Problem statement:
Write out every line below that contains "MethodEdit".

Difference listings:
--- --- ---
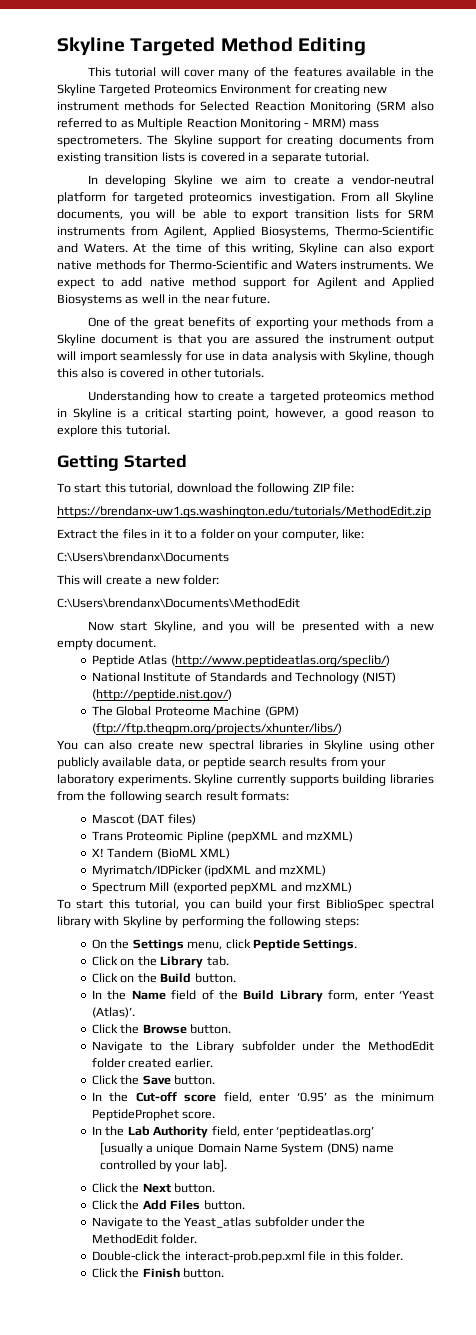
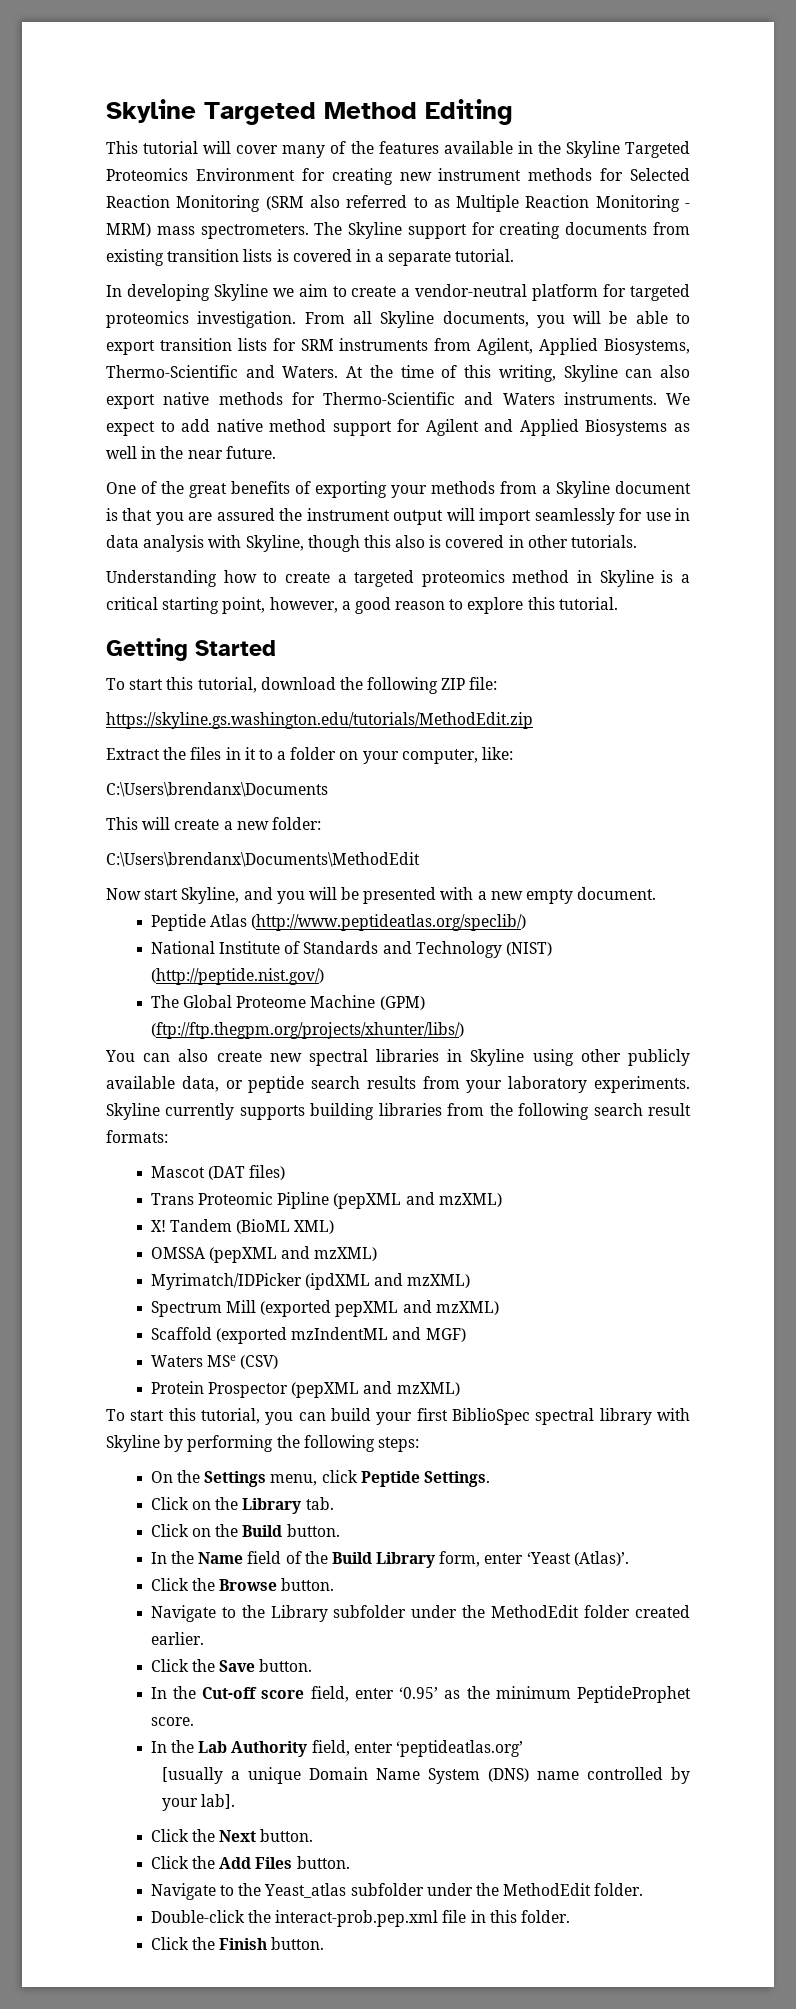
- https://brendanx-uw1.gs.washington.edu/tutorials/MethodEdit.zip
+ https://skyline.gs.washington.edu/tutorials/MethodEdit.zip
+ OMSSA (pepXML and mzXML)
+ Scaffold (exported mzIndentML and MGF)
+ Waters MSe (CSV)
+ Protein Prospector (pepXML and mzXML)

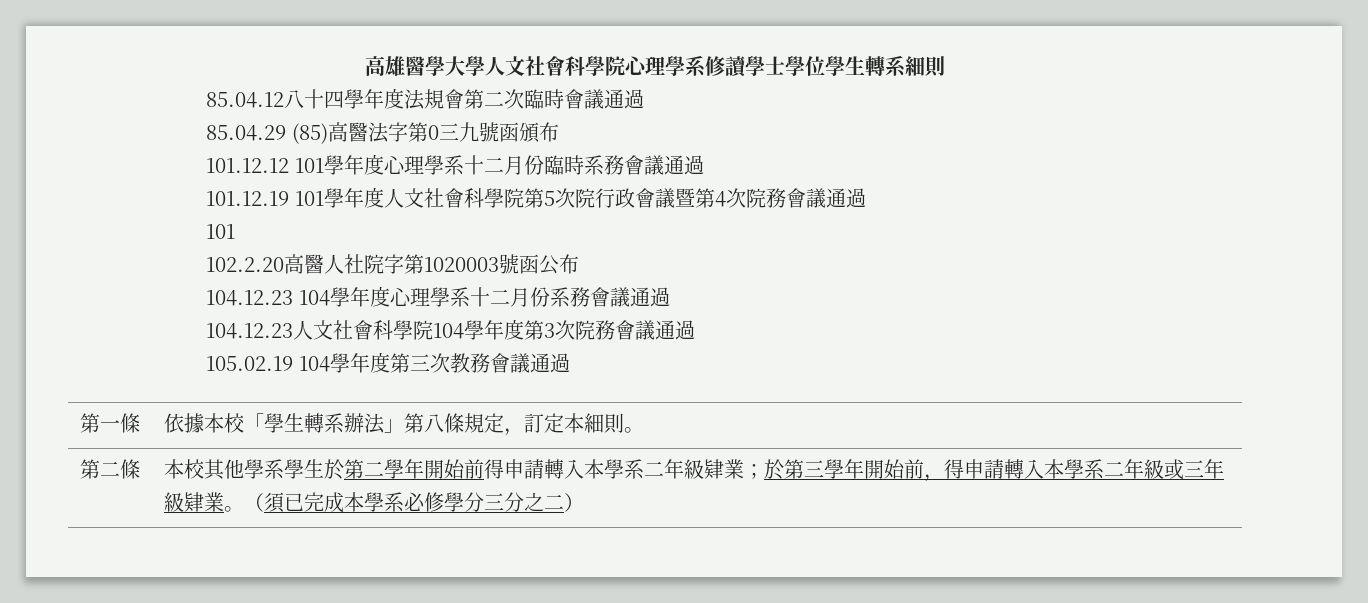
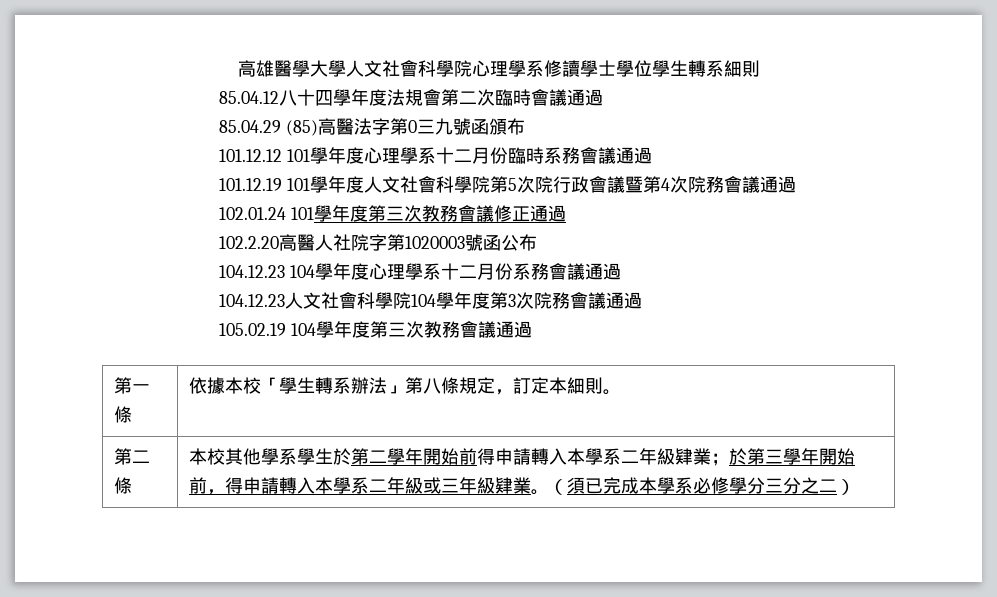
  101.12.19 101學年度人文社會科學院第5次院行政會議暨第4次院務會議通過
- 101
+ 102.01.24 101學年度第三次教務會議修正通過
--- --- ---
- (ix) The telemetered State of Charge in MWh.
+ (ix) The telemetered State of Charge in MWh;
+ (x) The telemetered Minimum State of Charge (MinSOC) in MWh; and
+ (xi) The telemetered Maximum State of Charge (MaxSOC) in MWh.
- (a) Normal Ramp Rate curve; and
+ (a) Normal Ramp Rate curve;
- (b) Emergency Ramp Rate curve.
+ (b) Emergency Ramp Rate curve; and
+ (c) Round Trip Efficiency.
--- --- ---
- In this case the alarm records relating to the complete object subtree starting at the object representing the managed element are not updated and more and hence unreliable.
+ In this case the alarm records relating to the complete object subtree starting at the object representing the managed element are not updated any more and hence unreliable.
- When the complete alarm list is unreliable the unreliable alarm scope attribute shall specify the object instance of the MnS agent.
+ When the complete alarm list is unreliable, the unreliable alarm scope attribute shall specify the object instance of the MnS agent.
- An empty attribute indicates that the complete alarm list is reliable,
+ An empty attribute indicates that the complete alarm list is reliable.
--- --- ---
Answer section:
- https://brendanx-uw1.gs.washington.edu/tutorials/MethodEdit.zip
+ https://skyline.gs.washington.edu/tutorials/MethodEdit.zip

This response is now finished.